2019年7月17日付日経新聞によると4期連続の最高益を狙うリクルートホールディングス(以下リクルート)ですが、今後の株価の上値を抑える事態が発生しそうです。2014年度の上場から早くも5年。いまでは時価総額が6兆円近くになっています。それに伴い、取引先などがもつリクルート株の価値も高まっています。上場企業の持ち合い株式の解消への圧力が強まる中、含み益が大きくなったリクルート株は格好の売却対象銘柄になるだろうというのがその記事の骨子です。

下図が2019年3月期末時点での同社株を保有する主な企業リストです。

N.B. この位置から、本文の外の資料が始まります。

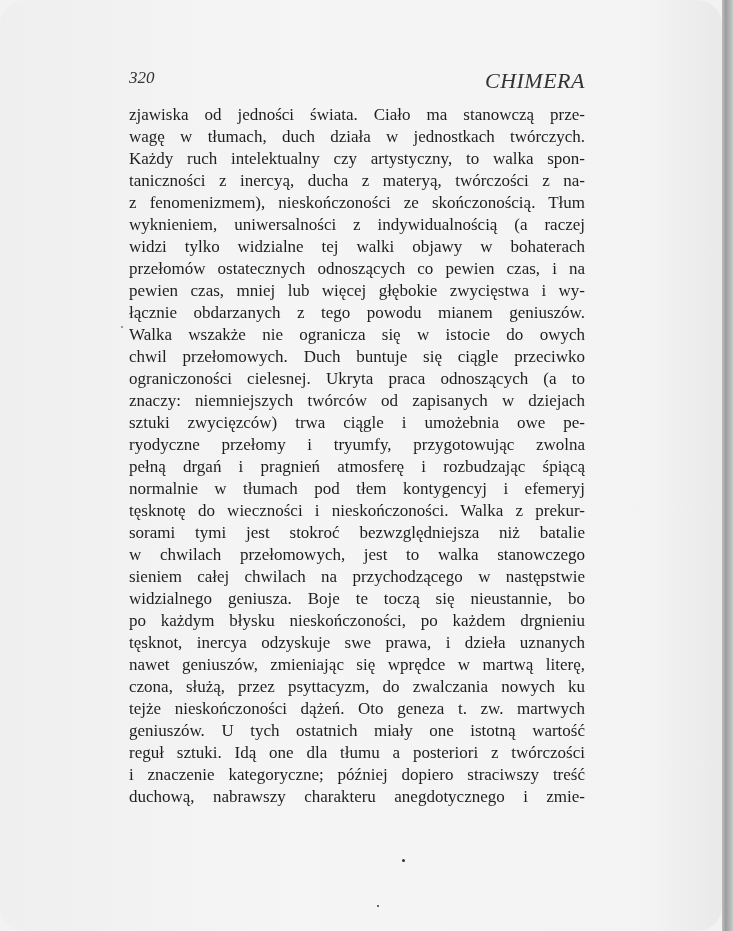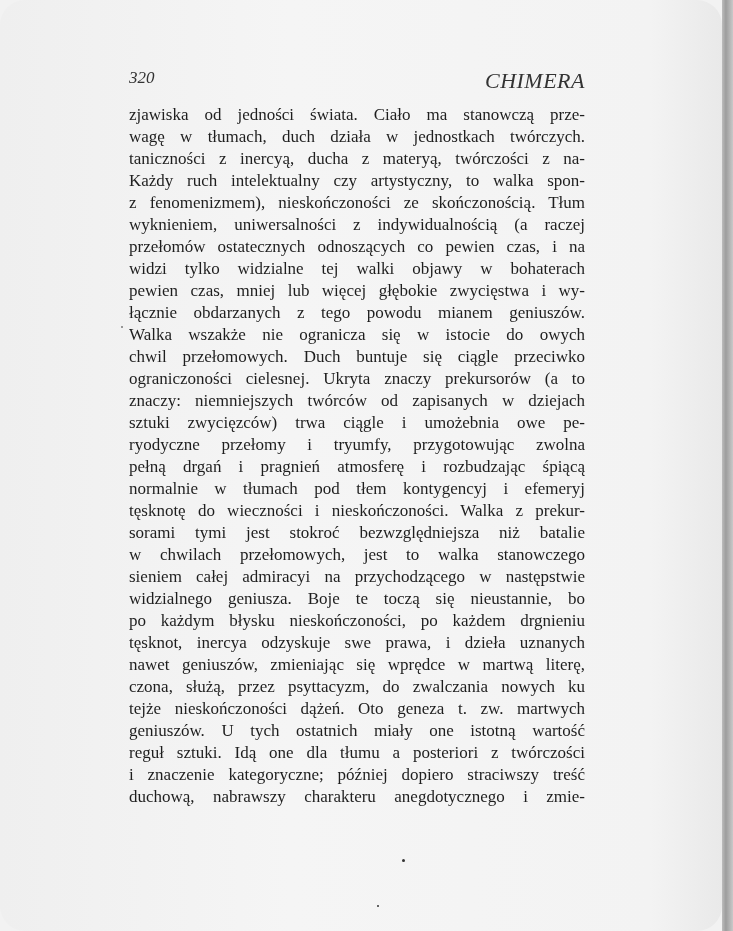--- a/index.html
+++ b/index.html
@@ -53,8 +53,8 @@
   <div class="body-text">
     <span class="line">zjawiska od jedności świata. Ciało ma stanowczą prze-</span>
     <span class="line">wagę w tłumach, duch działa w jednostkach twórczych.</span>
+    <span class="line">Każdy ruch intelektualny czy artystyczny, to walka spon-</span>
     <span class="line">taniczności z inercyą, ducha z materyą, twórczości z na-</span>
-    <span class="line">Każdy ruch intelektualny czy artystyczny, to walka spon-</span>
     <span class="line">z fenomenizmem), nieskończoności ze skończonością. Tłum</span>
     <span class="line">wyknieniem, uniwersalności z indywidualnością (a raczej</span>
     <span class="line">przełomów ostatecznych odnoszących co pewien czas, i na</span>

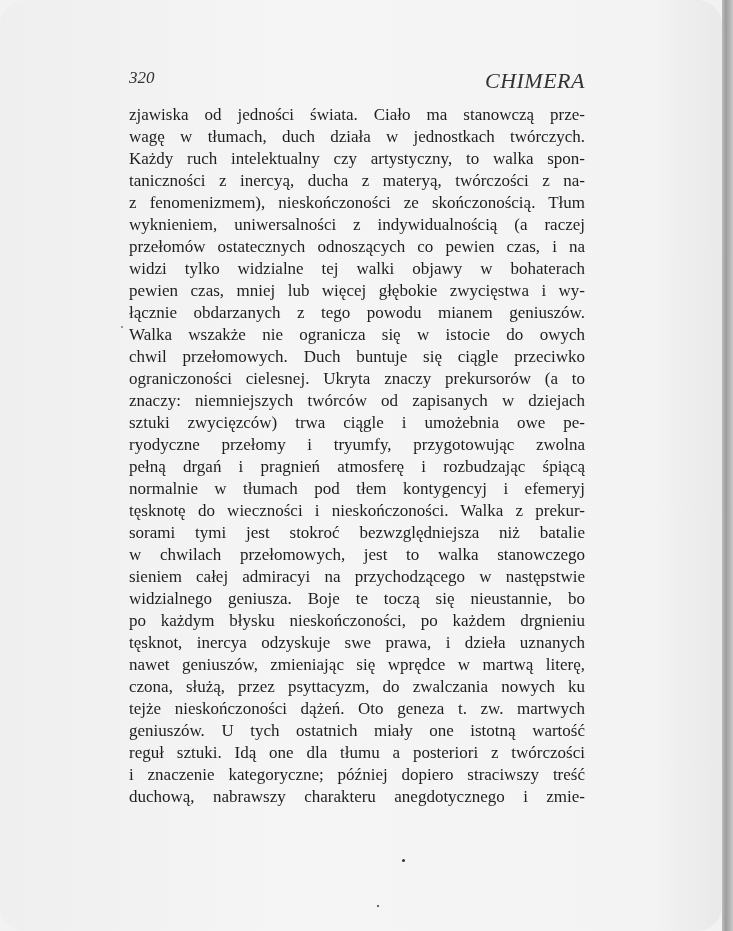--- a/index.html
+++ b/index.html
@@ -57,8 +57,8 @@
     <span class="line">taniczności z inercyą, ducha z materyą, twórczości z na-</span>
     <span class="line">z fenomenizmem), nieskończoności ze skończonością. Tłum</span>
     <span class="line">wyknieniem, uniwersalności z indywidualnością (a raczej</span>
+    <span class="line">widzi tylko widzialne tej walki objawy w bohaterach</span>
     <span class="line">przełomów ostatecznych odnoszących co pewien czas, i na</span>
-    <span class="line">widzi tylko widzialne tej walki objawy w bohaterach</span>
     <span class="line">pewien czas, mniej lub więcej głębokie zwycięstwa i wy-</span>
     <span class="line">łącznie obdarzanych z tego powodu mianem geniuszów.</span>
     <span class="line">Walka wszakże nie ogranicza się w istocie do owych</span>

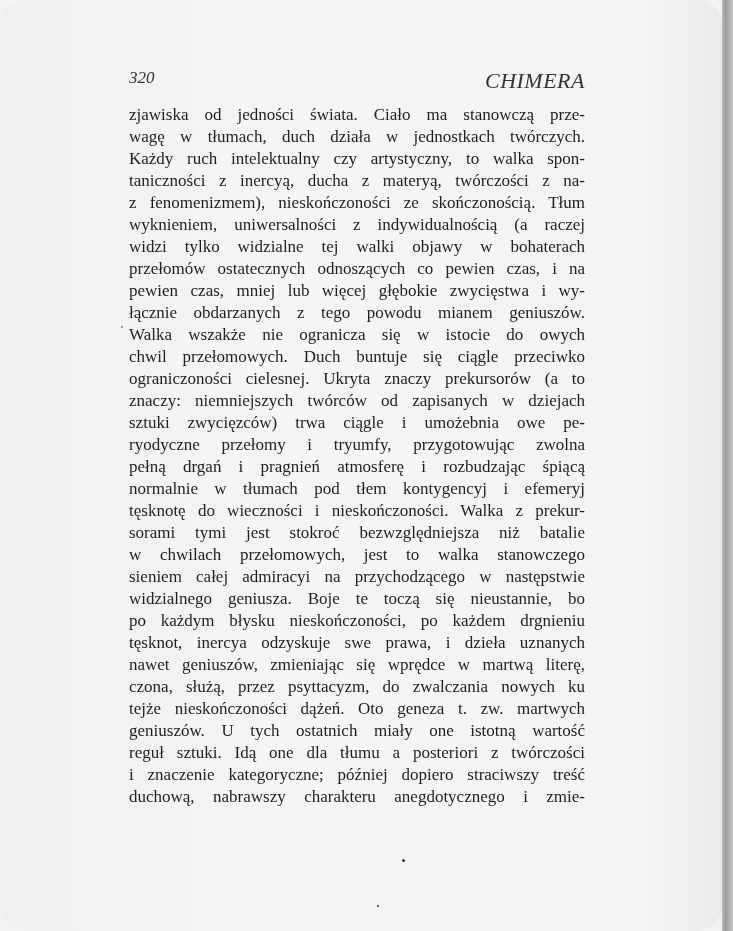--- a/index.html
+++ b/index.html
@@ -63,7 +63,7 @@
     <span class="line">łącznie obdarzanych z tego powodu mianem geniuszów.</span>
     <span class="line">Walka wszakże nie ogranicza się w istocie do owych</span>
     <span class="line">chwil przełomowych. Duch buntuje się ciągle przeciwko</span>
-    <span class="line">ograniczoności cielesnej. Ukryta znaczy prekursorów (a to</span>
+    <span class="line">ograniczoności cielesnej. Ukryta praca odnoszących (a to</span>
     <span class="line">znaczy: niemniejszych twórców od zapisanych w dziejach</span>
     <span class="line">sztuki zwycięzców) trwa ciągle i umożebnia owe pe-</span>
     <span class="line">ryodyczne przełomy i tryumfy, przygotowując zwolna</span>

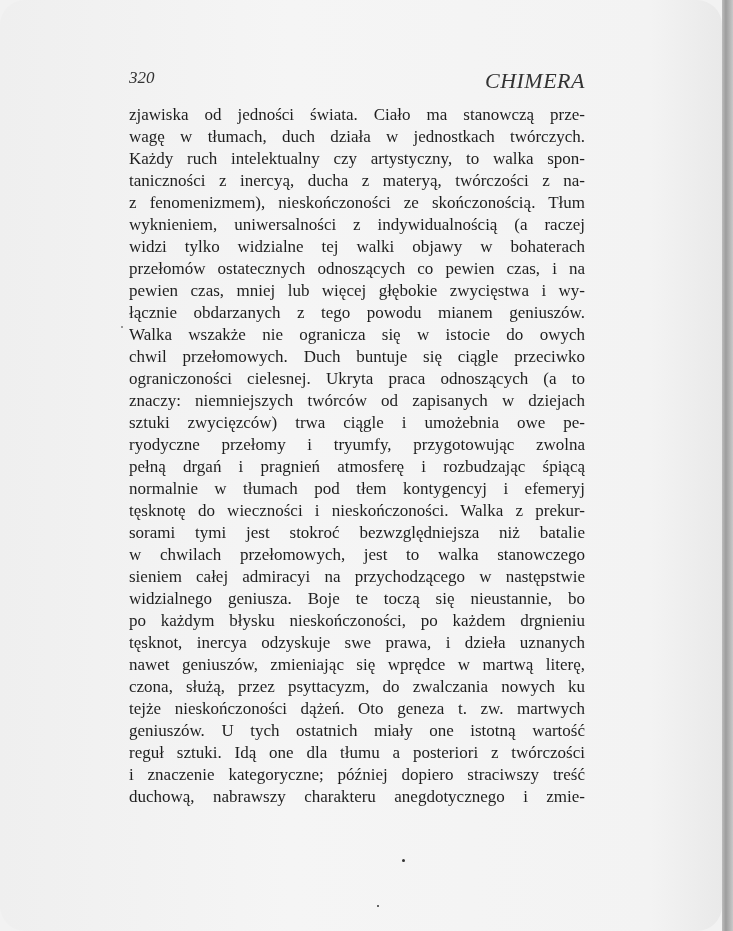--- a/index.html
+++ b/index.html
@@ -72,7 +72,7 @@
     <span class="line">tęsknotę do wieczności i nieskończoności. Walka z prekur-</span>
     <span class="line">sorami tymi jest stokroć bezwzględniejsza niż batalie</span>
     <span class="line">w chwilach przełomowych, jest to walka stanowczego</span>
-    <span class="line">sieniem całej admiracyi na przychodzącego w następstwie</span>
+    <span class="line">sieniem całej chwilach na przychodzącego w następstwie</span>
     <span class="line">widzialnego geniusza. Boje te toczą się nieustannie, bo</span>
     <span class="line">po każdym błysku nieskończoności, po każdem drgnieniu</span>
     <span class="line">tęsknot, inercya odzyskuje swe prawa, i dzieła uznanych</span>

私が注目したのはリクルート株の各社の時価総額に占める割合です。なんと図書印刷は時価総額の82%をリクルート株が占めます。桁違いにリクルート株を保有する凸版印刷は、2019年3月期に1,050万株売却したものの、依然として10,260万株を保有しています。リクルート株の凸版印刷の時価総額に占める割合は64%であることがわかります。

(出所:保有株式数については日経新聞、各社の時価総額に占めるリクルート株の割合はオントラック分析 時価総額算定の時点は2019年7月19日)

ところが凸版印刷の場合は、リクルート株で話は終わりません。凸版印刷の2019年3月期における現金・預金残高は2,573億円です。これに加えて、有価証券699億円、投資有価証券6,390億円(内572億円が関連会社株)を保有しています。つまり、現預金と有価証券で合計9,090億円(除く関連会社株)持っていることになります。これらの中には当然ながら、リクルート株も入っています(2019年3月期時点では3,243億円)。

信じられないのは、この凸版印刷の時価総額(市場がつけている価格)が約5,400億円だということです。たとえば、あなたが5,400億円を借り入れし、うまく凸版印刷を買収出来たとしましょう。9,000億円ちかくの現預金+有価証券があなたのものになりますから、それで5,400億円の借金を返済してもおつりがくるのです。さらに凸版印刷のビジネスそのものが手に入るのです。

凸版印刷の2019年3月期の売上高は1兆4647億円と前期比ほぼ横ばいながら、営業利益率は前期比0.5%減の3.1%となっています。日本の上場会社(除く日本郵政グループ、金融機関)の平均の営業利益率が6%ですから、凸版印刷の収益性は決して高いとは言えない状況ではあります。ただ、赤字というわけではないのです。

(出所:オントラック分析)

ところがこのビジネスそのものの価値はないどころかマイナスだと市場はとらえているということになります。9,000億円ちかくの現預金+有価証券を持っている凸版印刷に5,400億円の値札がついている今の状況は異常です。この状況を凸版印刷の経営者はどのように考えているのでしょうか。